Non sembra convincente nemmeno l’idea che gli ultimi in quanto tali, coloro che patiscono una «ingiustizia lancinante», «fisicamente intollerabile» (p. 98) siano, di per sé, il motore della storia. Ma, forse, più che un’affermazione rappresenta una speranza. Lo sconfinamento nel terreno della filosofia della storia può essere, del resto, un rifugio rispetto all’attuale impossibilità di una prassi trasformatrice.
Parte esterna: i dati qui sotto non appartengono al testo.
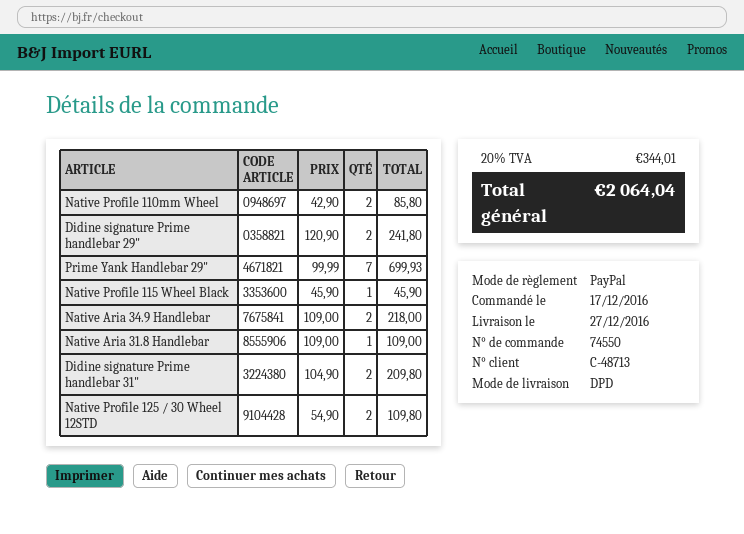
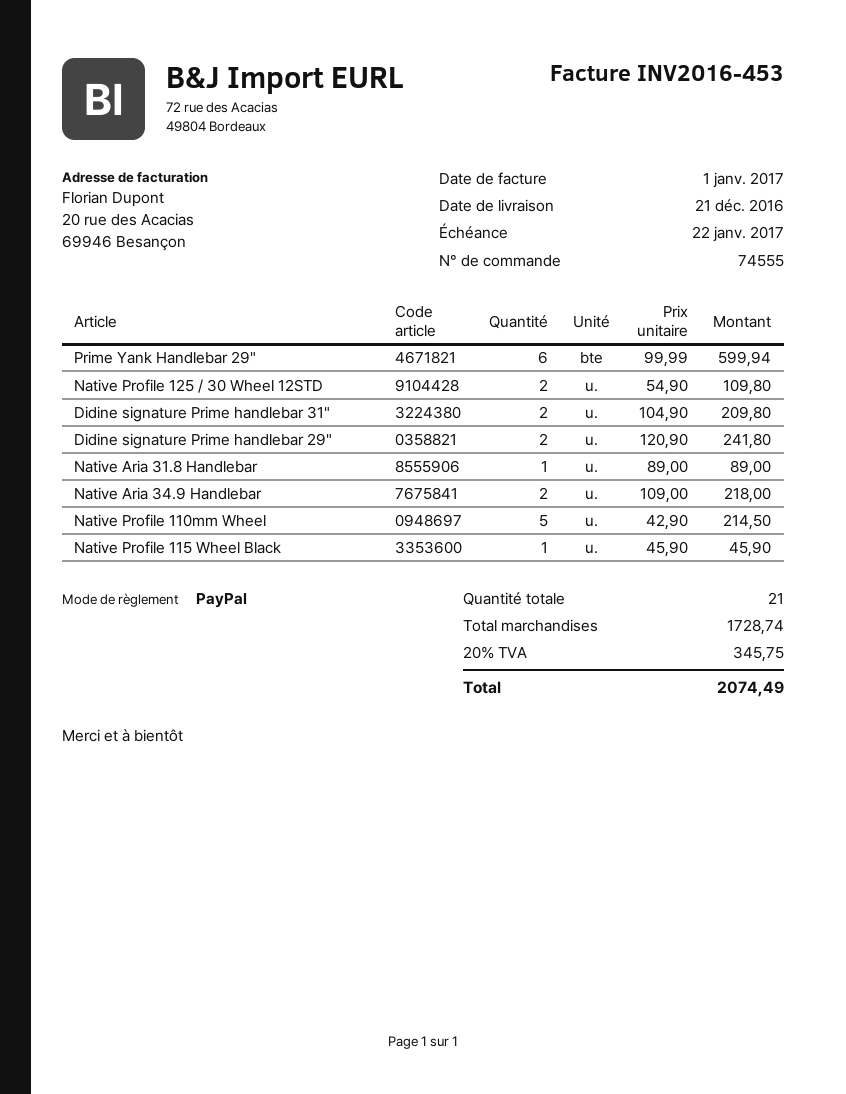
order number: 74550 -> 74555
delivery date: 2016-12-27 -> 2016-12-21
Native Profile 110mm Wheel: 2 x 42.90 = 85.80 -> 5 x 42.90 = 214.50
Prime Yank Handlebar 29": 7 x 99.99 = 699.93 -> 6 x 99.99 = 599.94
Native Aria 31.8 Handlebar: 1 x 109.00 = 109.00 -> 1 x 89.00 = 89.00
tax: 20% = 344.01 -> 20% = 345.75
total: 2064.04 -> 2074.49

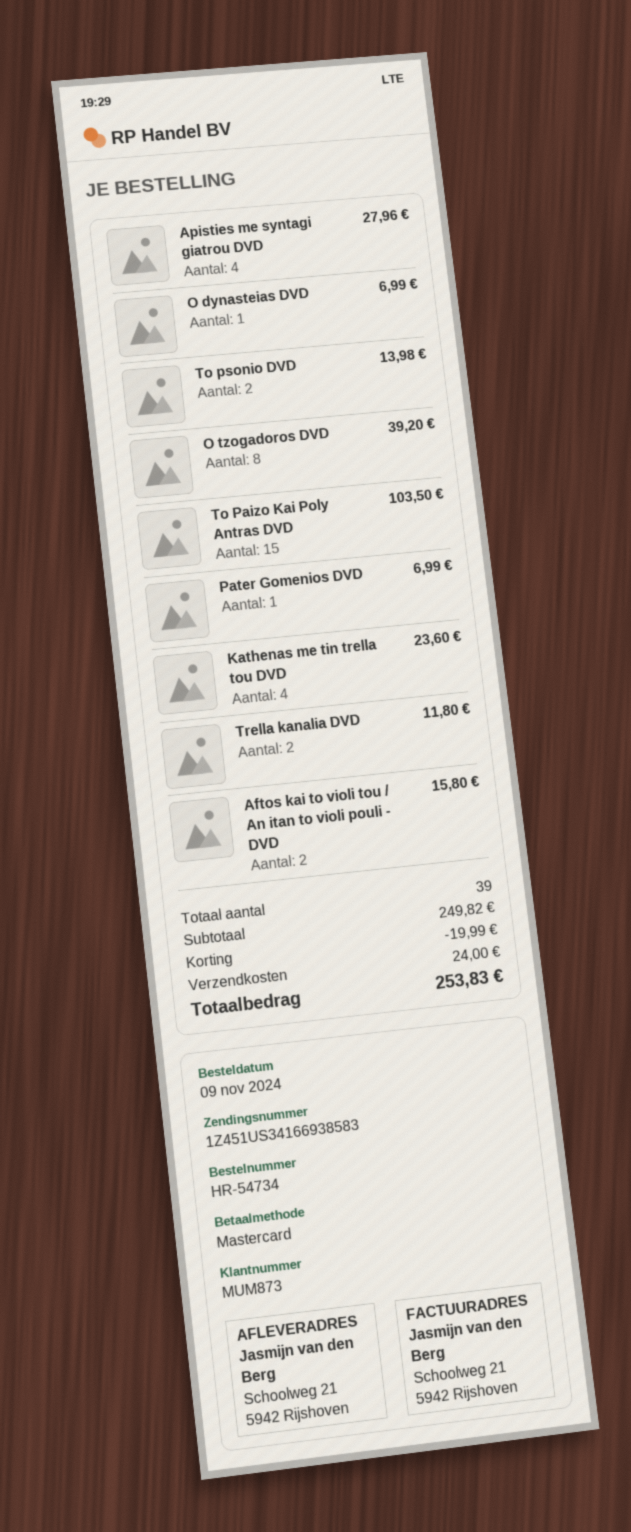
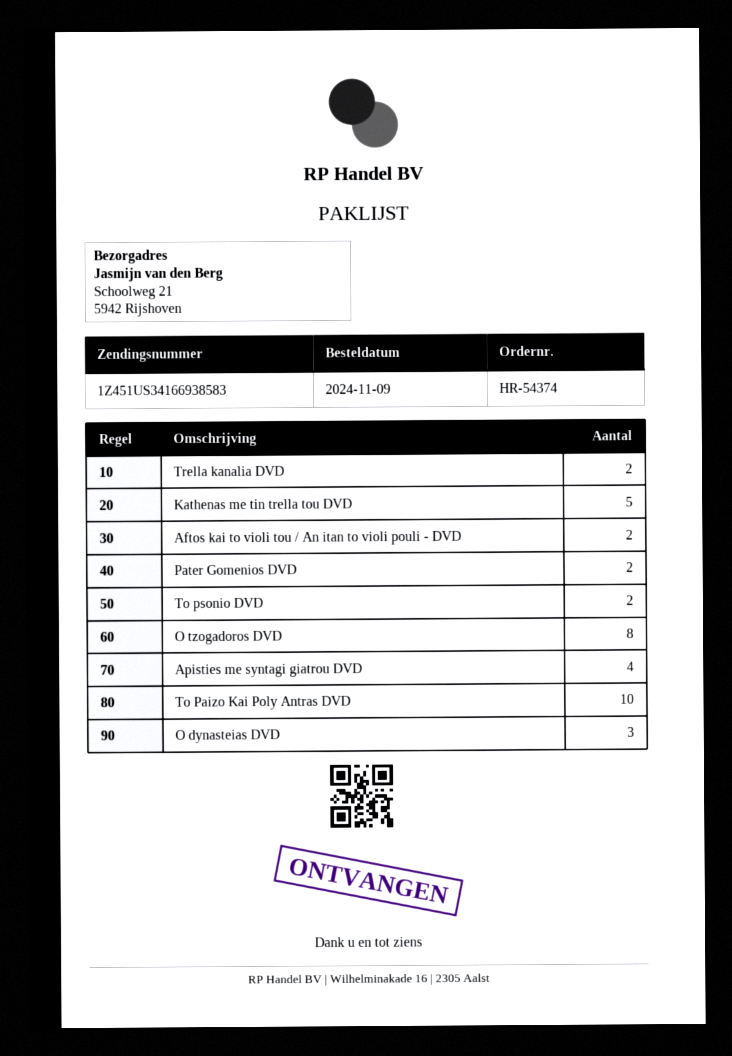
order number: HR-54734 -> HR-54374
O dynasteias DVD: 1 -> 3
To Paizo Kai Poly Antras DVD: 15 -> 10
Pater Gomenios DVD: 1 -> 2
Kathenas me tin trella tou DVD: 4 -> 5

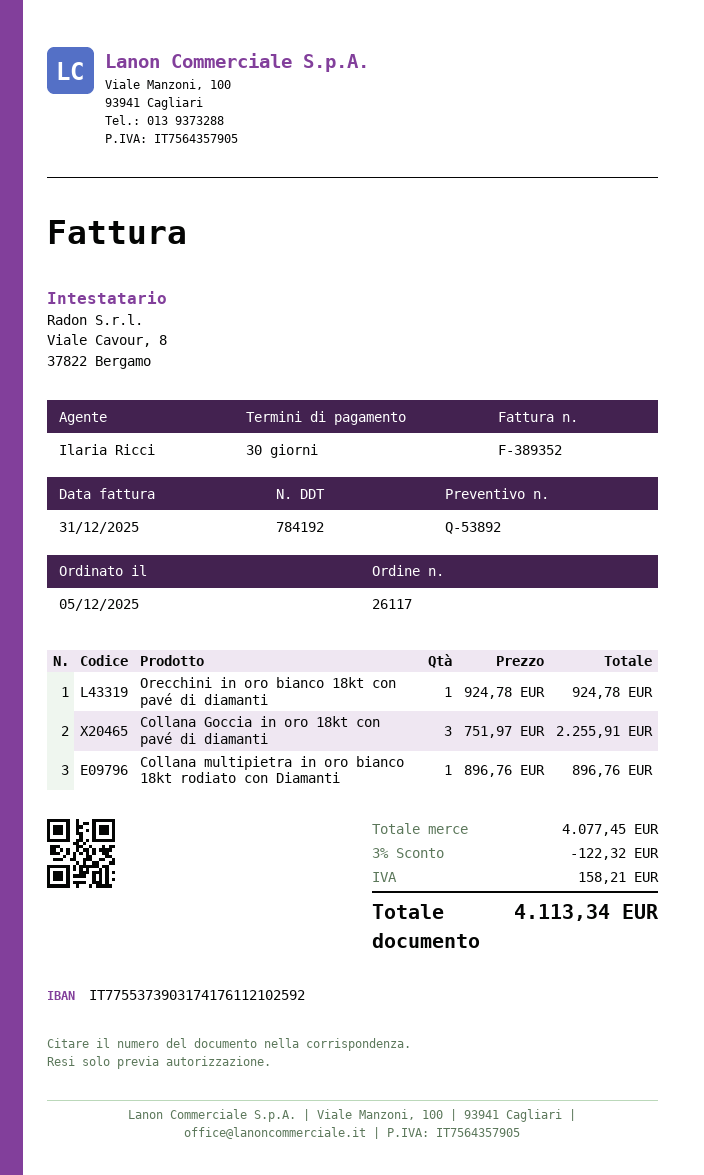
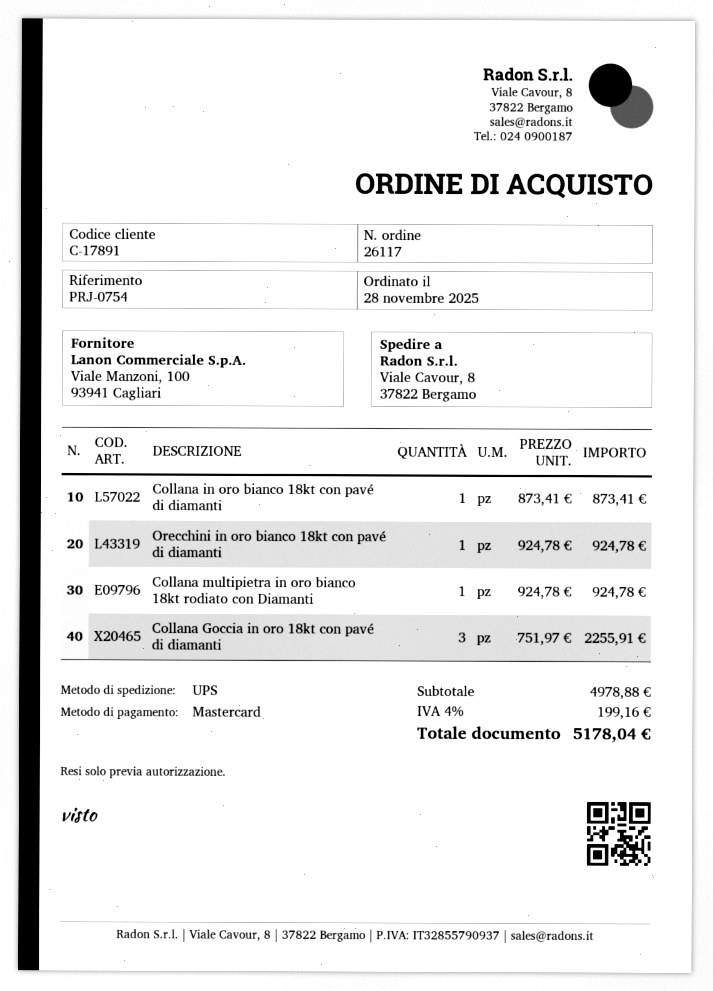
order date: 2025-12-05 -> 2025-11-28
Collana multipietra in oro bianco 18kt rodiato con Diamanti: 1 x 896.76 = 896.76 -> 1 x 924.78 = 924.78
Collana in oro bianco 18kt con pavé di diamanti: none -> 1 x 873.41 = 873.41
subtotal: 4077.45 -> 4978.88
discount: 3% = 122.32 -> none
tax: 158.21 -> 199.16
total: 4113.34 -> 5178.04

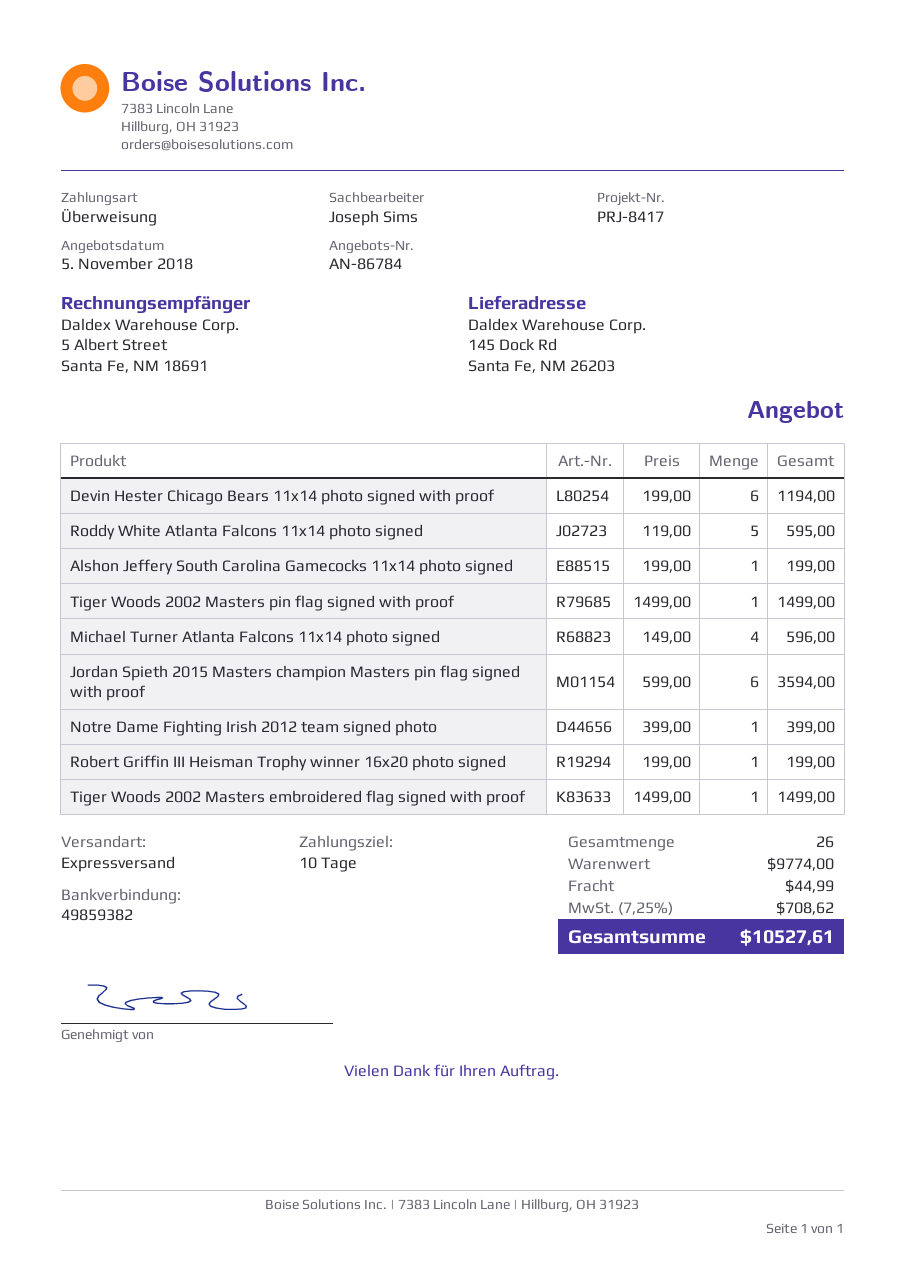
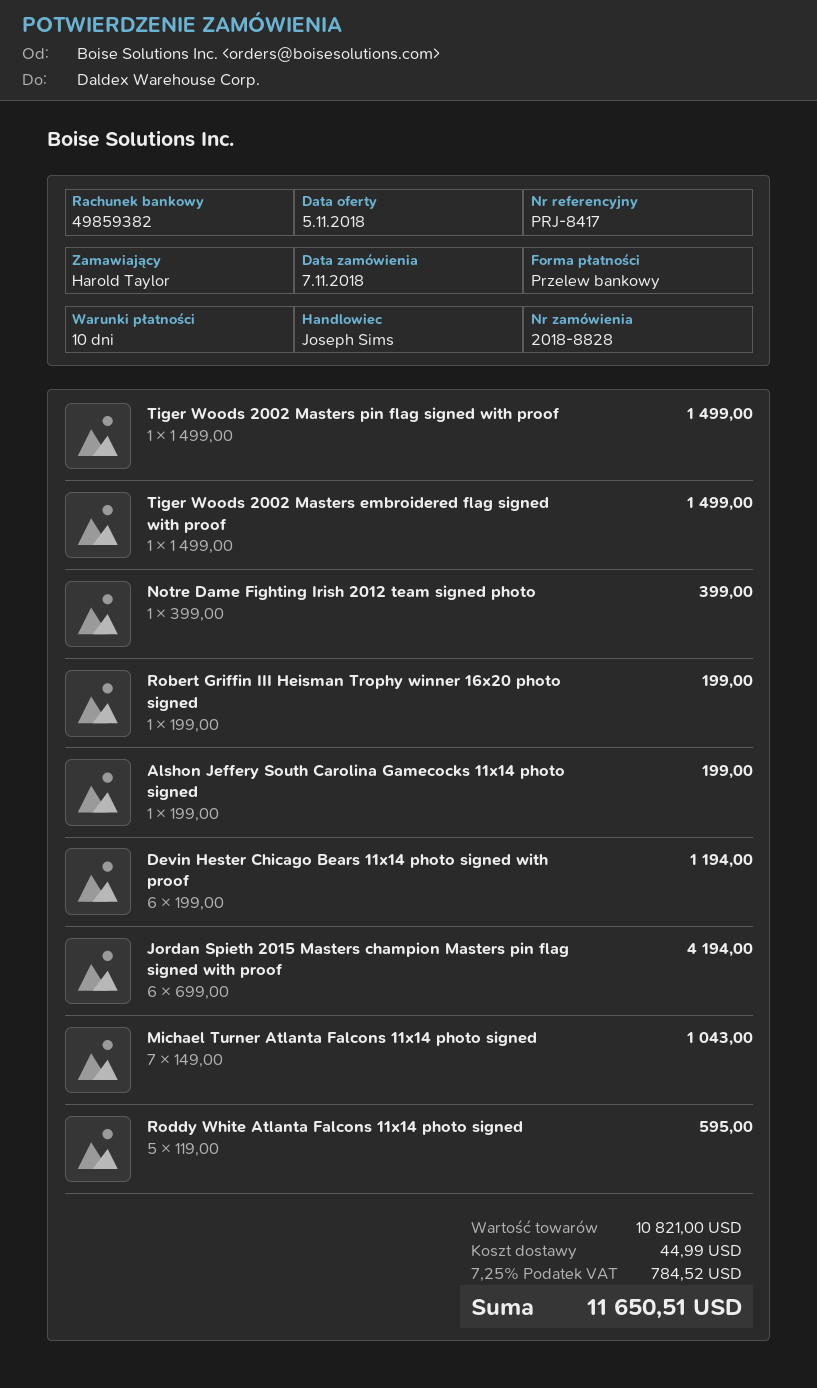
Michael Turner Atlanta Falcons 11x14 photo signed: 4 x 149.00 = 596.00 -> 7 x 149.00 = 1043.00
Jordan Spieth 2015 Masters champion Masters pin flag signed with proof: 6 x 599.00 = 3594.00 -> 6 x 699.00 = 4194.00
subtotal: 9774.00 -> 10821.00
tax: 7.25% = 708.62 -> 7.25% = 784.52
total: 10527.61 -> 11650.51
Un indizio di questo atteggiamento, insieme di profonda delusione e di residua speranza, lo troviamo allorché Canfora si pone «la domanda che fa soffrire nel profondo le persone morali che hanno attraversato di scacco in scacco la politica dell’ultimo mezzo secolo: fu dunque tutto vano? […] è inutile consolazione ripetersi a fior di labbra “Eppur si muove”? Credo di no» (p. 97). La frase attribuita a Galileo (citata anche in chiusa alla Critica della retorica democratica) si abbina ai due testi presentati nell’appendice: l’ultimo discorso radiofonico di Salvador Allende nel palazzo assediato dai golpisti, e l’appello di Alexis Tsipras prima del referendum dell’estate del 2015. Vuole tutto ciò essere un monito a guardare non alle vicende immediatamente susseguenti, ma ai tempi lunghi della storia? Parrebbe un messaggio volto all’attesa, alla speranza appunto, di chi ha visto la battaglia svolgersi e finire; ma non crede all’esito, e fa appello all’«utopia della fratellanza». Un segnale, senza dubbio, dello smarrimento che regna a sinistra.

- Cosimo Francesco Fiori - Pubblicato il 16/5/2017 su Pandora Rivista di Teoria e Politica -

NOTE:

[*1] Luciano Canfora. Critica della retorica democratica, Laterza 2002, p. 112.